> [Action item] Check every line of the material below, and show those that contain "based".

○ ○ ○

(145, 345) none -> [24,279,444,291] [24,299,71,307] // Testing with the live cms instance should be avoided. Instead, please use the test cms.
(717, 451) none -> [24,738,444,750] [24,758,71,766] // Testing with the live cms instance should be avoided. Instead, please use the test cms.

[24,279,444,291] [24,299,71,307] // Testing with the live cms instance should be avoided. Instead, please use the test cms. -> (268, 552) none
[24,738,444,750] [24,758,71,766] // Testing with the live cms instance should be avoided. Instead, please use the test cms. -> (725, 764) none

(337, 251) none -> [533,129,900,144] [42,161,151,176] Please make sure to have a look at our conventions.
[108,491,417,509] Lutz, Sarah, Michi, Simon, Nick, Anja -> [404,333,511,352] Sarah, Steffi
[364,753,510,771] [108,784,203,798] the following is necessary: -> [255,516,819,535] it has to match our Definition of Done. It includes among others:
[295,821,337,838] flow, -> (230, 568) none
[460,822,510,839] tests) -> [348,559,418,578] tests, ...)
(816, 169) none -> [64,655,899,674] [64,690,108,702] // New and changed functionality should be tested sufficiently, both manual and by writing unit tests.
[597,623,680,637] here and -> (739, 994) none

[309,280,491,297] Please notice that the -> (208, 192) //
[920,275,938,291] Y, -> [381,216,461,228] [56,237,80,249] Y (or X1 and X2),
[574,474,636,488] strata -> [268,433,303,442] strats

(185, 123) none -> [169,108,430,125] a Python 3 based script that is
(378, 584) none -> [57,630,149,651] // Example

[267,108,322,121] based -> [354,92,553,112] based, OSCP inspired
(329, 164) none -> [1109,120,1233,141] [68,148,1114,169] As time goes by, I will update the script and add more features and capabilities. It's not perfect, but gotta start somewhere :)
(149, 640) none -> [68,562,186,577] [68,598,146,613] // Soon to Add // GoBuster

○ ○ ○

> [Task answer]
(185, 123) none -> [169,108,430,125] a Python 3 based script that is
[267,108,322,121] based -> [354,92,553,112] based, OSCP inspired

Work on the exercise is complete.